-- Extracted records follows --

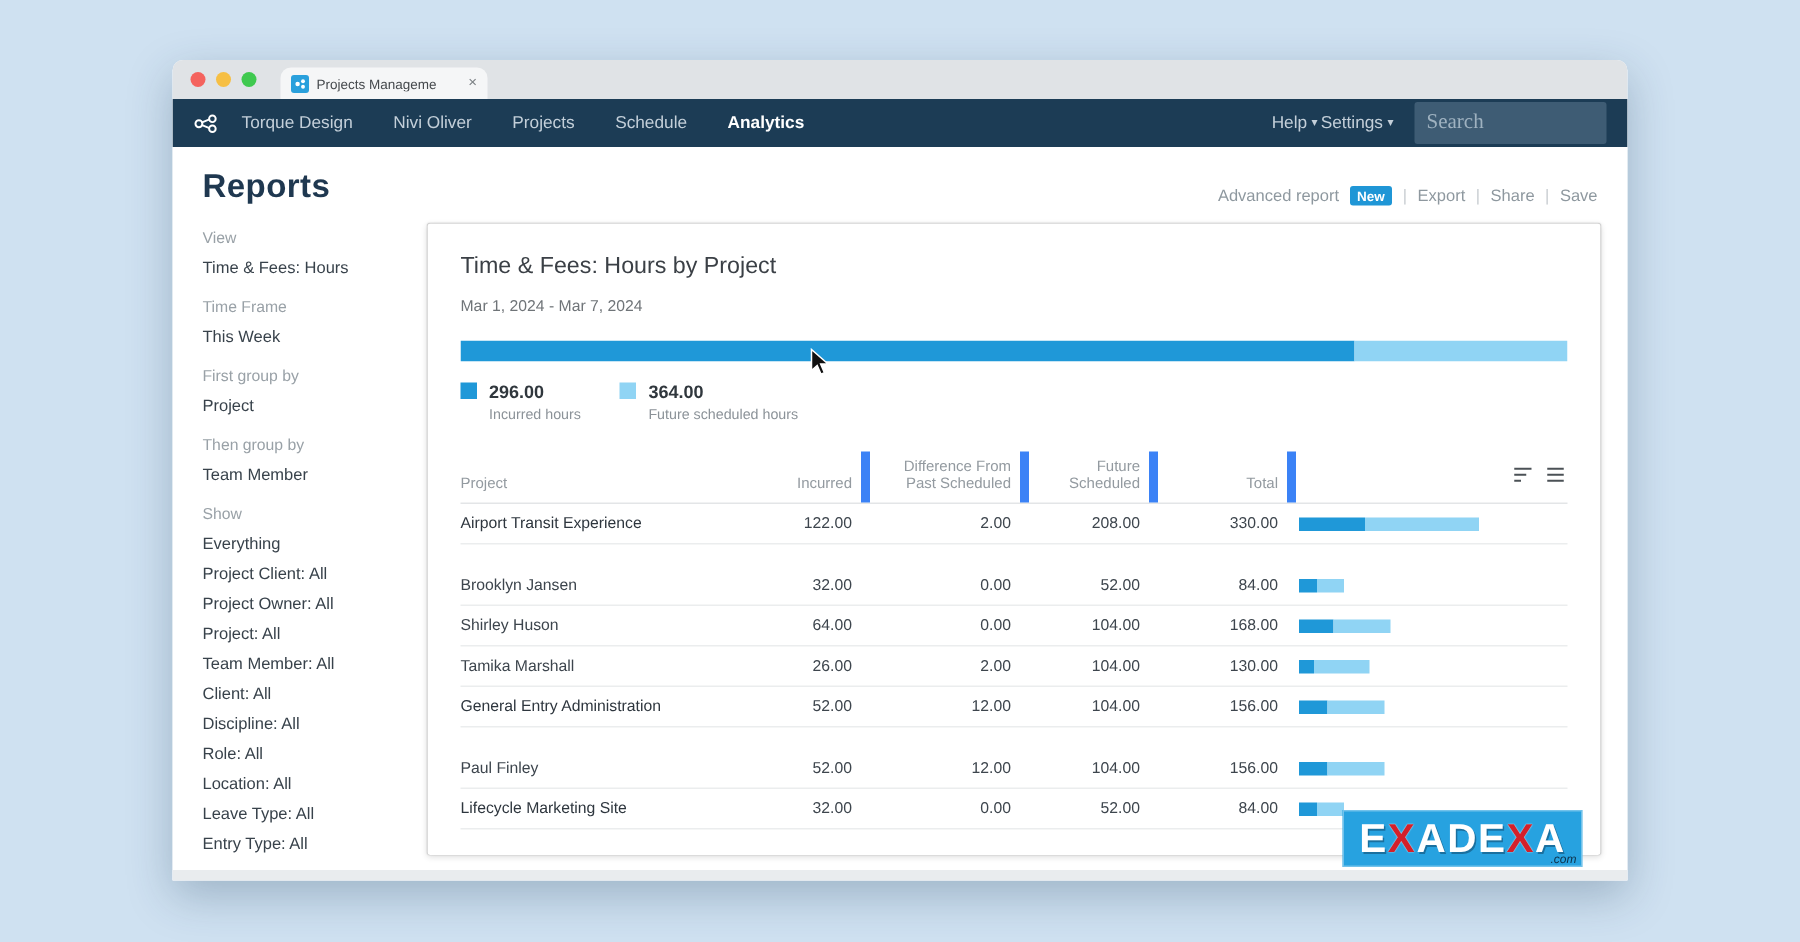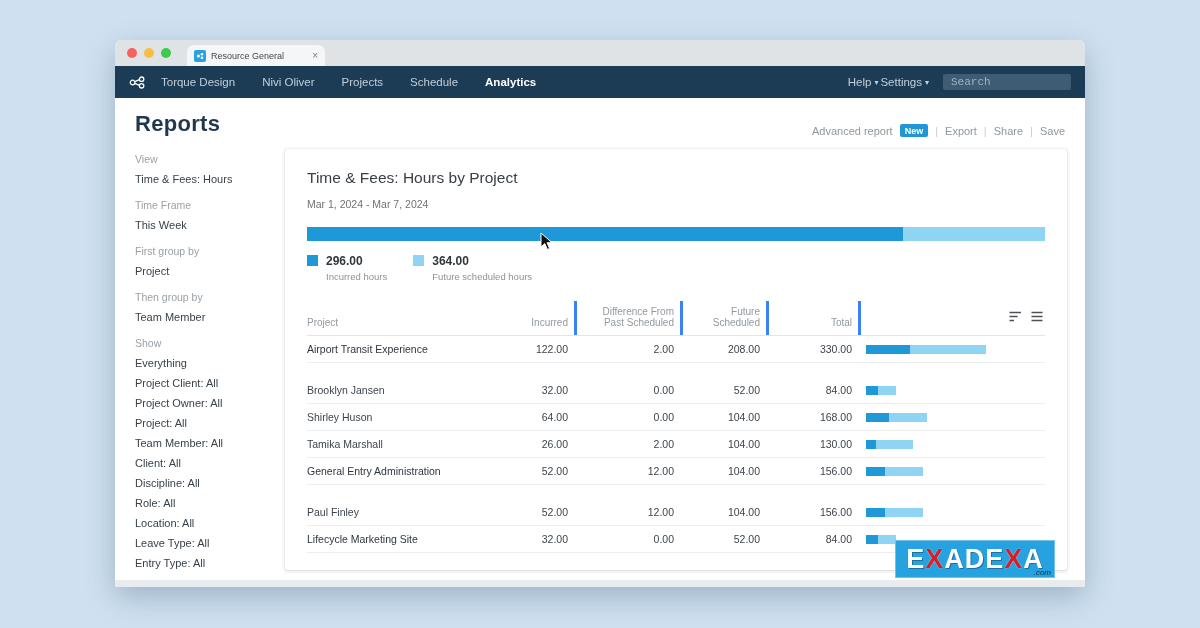--- a/index.html
+++ b/index.html
@@ -12,21 +12,21 @@
   .tab{height:21px;width:124px;background:#f5f6f7;border-radius:7px 7px 0 0;display:flex;align-items:center;gap:5px;padding:0 7px;font-size:9px;color:#45494d}
   .favicon{width:12px;height:12px;border-radius:2px;background:#2aa0dc;flex:0 0 auto;display:flex;align-items:center;justify-content:center}
   .tab-title{white-space:nowrap;overflow:hidden;flex:1}
   .tab-close{color:#7a7f83;font-size:10px;cursor:pointer}
   .navbar{height:32px;background:#1c3c55;flex:0 0 auto;display:flex;align-items:center;gap:15px;padding:0 14px;font-size:11.5px;color:#c3cfd9}
   .logo{display:flex;align-items:center}
   .nav-item{cursor:pointer;white-space:nowrap}
   .nav-item.active{color:#fff;font-weight:bold}
   .nav-right{margin-left:auto;display:flex;align-items:center;gap:14px}
   .caret{font-size:8px;margin-left:3px;position:relative;top:-1px}
-  .search{width:112px;height:16px;background:#3e5c74;border:none;border-radius:2px;padding:0 8px;font-size:11px;color:#e8eef2;font-family:Liberation Mono, monospace;outline:none}
+  .search{width:112px;height:28px;background:#3e5c74;border:none;border-radius:2px;padding:0 8px;font-size:14px;color:#e8eef2;font-family:Liberation Serif, serif;outline:none}
   .search::placeholder{color:#9fb2c0}
   .content{flex:1;display:flex;flex-direction:column;min-height:0;background:#fff}
   .page-header{display:flex;justify-content:space-between;align-items:flex-end;padding:13px 20px 9px}
   .reports-title{font-size:22px;font-weight:bold;color:#1f3850;letter-spacing:.3px}
   .header-actions{display:flex;align-items:center;gap:7px;font-size:11px;color:#8e989f;margin-top:9px}
   .adv{cursor:pointer}
   .badge{background:#1f96d6;color:#fff;font-size:9px;font-weight:bold;padding:1.5px 5px;border-radius:2px}
   .sep{color:#c8cdd1}
   .action-link{cursor:pointer}
   .body{flex:1;display:flex;min-height:0;padding:0 18px 0 20px}
@@ -41,21 +41,21 @@
   .legend{display:flex;gap:26px;margin-top:13px}
   .legend-item{display:flex;gap:8px}
   .swatch{width:11px;height:11px;margin-top:1px;flex:0 0 auto}
   .legend-value{font-size:12px;font-weight:bold;color:#30373d}
   .legend-label{font-size:9.5px;color:#8b9298;margin-top:3px}
   .table{margin-top:19px}
   .thead,.trow{display:grid;grid-template-columns:1fr 100px 106px 86px 92px 187px}
   .thead{border-bottom:1px solid #e3e5e7;color:#939aa0;font-size:10px}
   .th{display:flex;align-items:flex-end;justify-content:flex-end;text-align:right;padding:3px 6px 7px;min-height:24px}
   .th.project{justify-content:flex-start;text-align:left;padding-left:0}
-  .th.bordered{border-left:3px solid #3b82f6}
+  .th.bordered{border-left:6px solid #3b82f6}
   .th.bars{align-items:center;justify-content:flex-end;gap:9px;padding-right:2px}
   .trow{border-bottom:1px solid #ebedee;font-size:10.5px;color:#3d454d;align-items:center}
   .td{padding:7px 6px;text-align:right;white-space:nowrap}
   .td.proj{text-align:left;padding-left:0}
   .trow.group .td.proj{font-weight:normal;color:#2e363e}
   .bar-cell{display:flex;align-items:center;padding-left:8px}
   .rowbar{display:flex;height:9px}
   .icon-btn{cursor:pointer;display:flex}
   .bottom-strip{height:7px;background:#e9ecee;flex:0 0 auto}
   .cursor{position:absolute;left:540px;top:232px;z-index:50;pointer-events:none}
@@ -76,21 +76,21 @@
       <span class="light green"></span>
     </div>
     <div class="tab">
       <span class="favicon">
         <svg width="8" height="8" viewBox="0 0 8 8">
             <circle cx="2.4" cy="4" r="1.5" fill="#fff"></circle>
             <circle cx="6" cy="2.2" r="1.3" fill="#fff"></circle>
             <circle cx="6" cy="5.8" r="1.3" fill="#fff"></circle>
           </svg>
       </span>
-      <span class="tab-title">Resource General</span>
+      <span class="tab-title">Projects Manageme</span>
       <span class="tab-close">×</span>
     </div>
   </div>
 
   <div class="navbar">
     <span class="logo">
       <svg width="17" height="13" viewBox="0 0 17 13" fill="none" stroke="#fff" stroke-width="1.3">
         <circle cx="3.6" cy="6.5" r="2.3"></circle>
           <circle cx="12.6" cy="3.2" r="2.2"></circle>
           <circle cx="12.6" cy="9.8" r="2.2"></circle>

-- Extracted records concluded --

### Assignment
Word for word, repeat each line of the records, and leave every image out.

### Exercise result
--- a/index.html
+++ b/index.html
@@ -12,21 +12,21 @@
   .tab{height:21px;width:124px;background:#f5f6f7;border-radius:7px 7px 0 0;display:flex;align-items:center;gap:5px;padding:0 7px;font-size:9px;color:#45494d}
   .favicon{width:12px;height:12px;border-radius:2px;background:#2aa0dc;flex:0 0 auto;display:flex;align-items:center;justify-content:center}
   .tab-title{white-space:nowrap;overflow:hidden;flex:1}
   .tab-close{color:#7a7f83;font-size:10px;cursor:pointer}
   .navbar{height:32px;background:#1c3c55;flex:0 0 auto;display:flex;align-items:center;gap:15px;padding:0 14px;font-size:11.5px;color:#c3cfd9}
   .logo{display:flex;align-items:center}
   .nav-item{cursor:pointer;white-space:nowrap}
   .nav-item.active{color:#fff;font-weight:bold}
   .nav-right{margin-left:auto;display:flex;align-items:center;gap:14px}
   .caret{font-size:8px;margin-left:3px;position:relative;top:-1px}
-  .search{width:112px;height:16px;background:#3e5c74;border:none;border-radius:2px;padding:0 8px;font-size:11px;color:#e8eef2;font-family:Liberation Mono, monospace;outline:none}
+  .search{width:112px;height:28px;background:#3e5c74;border:none;border-radius:2px;padding:0 8px;font-size:14px;color:#e8eef2;font-family:Liberation Serif, serif;outline:none}
   .search::placeholder{color:#9fb2c0}
   .content{flex:1;display:flex;flex-direction:column;min-height:0;background:#fff}
   .page-header{display:flex;justify-content:space-between;align-items:flex-end;padding:13px 20px 9px}
   .reports-title{font-size:22px;font-weight:bold;color:#1f3850;letter-spacing:.3px}
   .header-actions{display:flex;align-items:center;gap:7px;font-size:11px;color:#8e989f;margin-top:9px}
   .adv{cursor:pointer}
   .badge{background:#1f96d6;color:#fff;font-size:9px;font-weight:bold;padding:1.5px 5px;border-radius:2px}
   .sep{color:#c8cdd1}
   .action-link{cursor:pointer}
   .body{flex:1;display:flex;min-height:0;padding:0 18px 0 20px}
@@ -41,21 +41,21 @@
   .legend{display:flex;gap:26px;margin-top:13px}
   .legend-item{display:flex;gap:8px}
   .swatch{width:11px;height:11px;margin-top:1px;flex:0 0 auto}
   .legend-value{font-size:12px;font-weight:bold;color:#30373d}
   .legend-label{font-size:9.5px;color:#8b9298;margin-top:3px}
   .table{margin-top:19px}
   .thead,.trow{display:grid;grid-template-columns:1fr 100px 106px 86px 92px 187px}
   .thead{border-bottom:1px solid #e3e5e7;color:#939aa0;font-size:10px}
   .th{display:flex;align-items:flex-end;justify-content:flex-end;text-align:right;padding:3px 6px 7px;min-height:24px}
   .th.project{justify-content:flex-start;text-align:left;padding-left:0}
-  .th.bordered{border-left:3px solid #3b82f6}
+  .th.bordered{border-left:6px solid #3b82f6}
   .th.bars{align-items:center;justify-content:flex-end;gap:9px;padding-right:2px}
   .trow{border-bottom:1px solid #ebedee;font-size:10.5px;color:#3d454d;align-items:center}
   .td{padding:7px 6px;text-align:right;white-space:nowrap}
   .td.proj{text-align:left;padding-left:0}
   .trow.group .td.proj{font-weight:normal;color:#2e363e}
   .bar-cell{display:flex;align-items:center;padding-left:8px}
   .rowbar{display:flex;height:9px}
   .icon-btn{cursor:pointer;display:flex}
   .bottom-strip{height:7px;background:#e9ecee;flex:0 0 auto}
   .cursor{position:absolute;left:540px;top:232px;z-index:50;pointer-events:none}
@@ -76,21 +76,21 @@
       <span class="light green"></span>
     </div>
     <div class="tab">
       <span class="favicon">
         <svg width="8" height="8" viewBox="0 0 8 8">
             <circle cx="2.4" cy="4" r="1.5" fill="#fff"></circle>
             <circle cx="6" cy="2.2" r="1.3" fill="#fff"></circle>
             <circle cx="6" cy="5.8" r="1.3" fill="#fff"></circle>
           </svg>
       </span>
-      <span class="tab-title">Resource General</span>
+      <span class="tab-title">Projects Manageme</span>
       <span class="tab-close">×</span>
     </div>
   </div>
 
   <div class="navbar">
     <span class="logo">
       <svg width="17" height="13" viewBox="0 0 17 13" fill="none" stroke="#fff" stroke-width="1.3">
         <circle cx="3.6" cy="6.5" r="2.3"></circle>
           <circle cx="12.6" cy="3.2" r="2.2"></circle>
           <circle cx="12.6" cy="9.8" r="2.2"></circle>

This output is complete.